**Your assignment:** Determine how many lines below contain the word "Surf", then state only that figure.

**Given entries:**
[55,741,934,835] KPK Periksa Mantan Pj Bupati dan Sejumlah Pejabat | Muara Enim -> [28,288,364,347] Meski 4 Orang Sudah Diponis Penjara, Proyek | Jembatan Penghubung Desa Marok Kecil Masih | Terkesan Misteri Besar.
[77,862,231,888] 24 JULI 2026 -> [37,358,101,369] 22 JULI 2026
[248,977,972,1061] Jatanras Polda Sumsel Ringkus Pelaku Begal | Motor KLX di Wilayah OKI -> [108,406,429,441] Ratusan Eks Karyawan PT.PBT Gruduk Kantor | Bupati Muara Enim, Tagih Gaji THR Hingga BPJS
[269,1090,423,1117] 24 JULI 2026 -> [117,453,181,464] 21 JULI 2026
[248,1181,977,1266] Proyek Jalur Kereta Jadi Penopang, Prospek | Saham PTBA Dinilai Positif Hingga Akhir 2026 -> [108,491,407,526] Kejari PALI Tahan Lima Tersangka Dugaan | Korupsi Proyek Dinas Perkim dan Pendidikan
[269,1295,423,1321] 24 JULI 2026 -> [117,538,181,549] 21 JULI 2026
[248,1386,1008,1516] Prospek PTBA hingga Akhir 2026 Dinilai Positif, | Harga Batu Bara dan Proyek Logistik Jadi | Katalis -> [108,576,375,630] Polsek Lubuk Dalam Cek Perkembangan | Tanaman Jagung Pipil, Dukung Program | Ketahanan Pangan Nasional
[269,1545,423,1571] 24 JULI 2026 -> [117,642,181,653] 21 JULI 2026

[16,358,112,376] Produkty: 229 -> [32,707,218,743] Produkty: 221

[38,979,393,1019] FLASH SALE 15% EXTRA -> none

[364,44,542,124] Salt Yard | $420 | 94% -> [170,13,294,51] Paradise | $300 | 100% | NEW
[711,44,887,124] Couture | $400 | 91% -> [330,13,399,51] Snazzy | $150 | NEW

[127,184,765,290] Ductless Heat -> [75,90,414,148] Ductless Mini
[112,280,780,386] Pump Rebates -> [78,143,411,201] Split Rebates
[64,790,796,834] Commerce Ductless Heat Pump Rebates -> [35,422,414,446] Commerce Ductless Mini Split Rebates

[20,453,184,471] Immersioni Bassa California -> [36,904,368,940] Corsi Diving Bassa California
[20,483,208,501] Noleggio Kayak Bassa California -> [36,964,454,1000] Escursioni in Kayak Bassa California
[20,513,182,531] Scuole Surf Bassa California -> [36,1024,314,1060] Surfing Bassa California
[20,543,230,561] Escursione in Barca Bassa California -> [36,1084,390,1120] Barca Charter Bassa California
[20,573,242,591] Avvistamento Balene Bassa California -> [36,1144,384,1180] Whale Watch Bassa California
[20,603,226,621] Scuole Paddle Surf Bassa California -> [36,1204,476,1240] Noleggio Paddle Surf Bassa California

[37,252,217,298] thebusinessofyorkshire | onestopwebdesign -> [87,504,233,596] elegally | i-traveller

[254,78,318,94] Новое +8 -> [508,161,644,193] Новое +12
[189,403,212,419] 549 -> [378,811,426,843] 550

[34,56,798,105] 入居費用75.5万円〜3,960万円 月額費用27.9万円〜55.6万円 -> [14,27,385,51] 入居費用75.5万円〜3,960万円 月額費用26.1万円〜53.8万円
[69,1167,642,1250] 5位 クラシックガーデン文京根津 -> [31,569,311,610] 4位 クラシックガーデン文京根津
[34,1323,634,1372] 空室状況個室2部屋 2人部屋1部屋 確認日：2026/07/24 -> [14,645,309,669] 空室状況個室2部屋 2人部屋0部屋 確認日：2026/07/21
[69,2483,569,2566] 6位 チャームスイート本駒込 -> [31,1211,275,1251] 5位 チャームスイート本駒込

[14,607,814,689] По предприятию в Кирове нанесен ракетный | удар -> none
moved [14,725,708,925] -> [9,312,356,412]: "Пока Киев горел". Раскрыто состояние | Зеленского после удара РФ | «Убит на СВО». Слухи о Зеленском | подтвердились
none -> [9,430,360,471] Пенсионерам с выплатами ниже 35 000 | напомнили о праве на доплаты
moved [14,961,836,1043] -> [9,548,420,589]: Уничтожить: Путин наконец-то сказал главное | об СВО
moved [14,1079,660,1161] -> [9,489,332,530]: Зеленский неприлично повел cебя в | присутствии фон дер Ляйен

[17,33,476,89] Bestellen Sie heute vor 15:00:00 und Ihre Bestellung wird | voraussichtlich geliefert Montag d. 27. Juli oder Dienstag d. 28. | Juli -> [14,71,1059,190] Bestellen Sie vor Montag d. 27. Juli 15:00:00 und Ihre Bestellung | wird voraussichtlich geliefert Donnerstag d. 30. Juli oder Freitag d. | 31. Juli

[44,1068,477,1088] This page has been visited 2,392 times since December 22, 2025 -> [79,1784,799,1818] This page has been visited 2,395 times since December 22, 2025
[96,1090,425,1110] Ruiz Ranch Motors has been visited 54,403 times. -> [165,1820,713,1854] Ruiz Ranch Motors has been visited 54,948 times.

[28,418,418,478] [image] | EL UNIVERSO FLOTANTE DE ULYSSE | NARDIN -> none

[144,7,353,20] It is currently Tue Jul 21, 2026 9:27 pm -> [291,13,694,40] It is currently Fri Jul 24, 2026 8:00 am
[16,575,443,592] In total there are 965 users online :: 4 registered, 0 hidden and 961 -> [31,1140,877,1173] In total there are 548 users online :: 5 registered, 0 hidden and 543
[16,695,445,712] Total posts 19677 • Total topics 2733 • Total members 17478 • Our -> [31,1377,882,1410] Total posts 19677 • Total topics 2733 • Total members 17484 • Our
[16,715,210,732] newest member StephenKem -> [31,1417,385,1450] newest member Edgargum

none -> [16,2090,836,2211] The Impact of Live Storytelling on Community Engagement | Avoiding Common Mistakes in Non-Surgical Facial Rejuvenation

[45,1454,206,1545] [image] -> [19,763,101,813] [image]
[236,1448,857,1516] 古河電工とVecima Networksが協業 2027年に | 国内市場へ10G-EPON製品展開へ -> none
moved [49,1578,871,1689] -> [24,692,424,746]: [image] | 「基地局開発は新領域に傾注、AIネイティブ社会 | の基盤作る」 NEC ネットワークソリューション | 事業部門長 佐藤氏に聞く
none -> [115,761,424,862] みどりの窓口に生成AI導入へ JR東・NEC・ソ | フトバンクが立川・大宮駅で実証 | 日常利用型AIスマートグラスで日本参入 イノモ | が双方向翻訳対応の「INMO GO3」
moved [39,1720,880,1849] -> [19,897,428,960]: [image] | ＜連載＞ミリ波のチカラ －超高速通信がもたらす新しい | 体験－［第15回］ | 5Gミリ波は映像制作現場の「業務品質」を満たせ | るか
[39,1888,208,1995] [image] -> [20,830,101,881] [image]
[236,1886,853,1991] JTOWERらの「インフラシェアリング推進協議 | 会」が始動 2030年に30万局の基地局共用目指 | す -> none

**Solution to this problem:** 2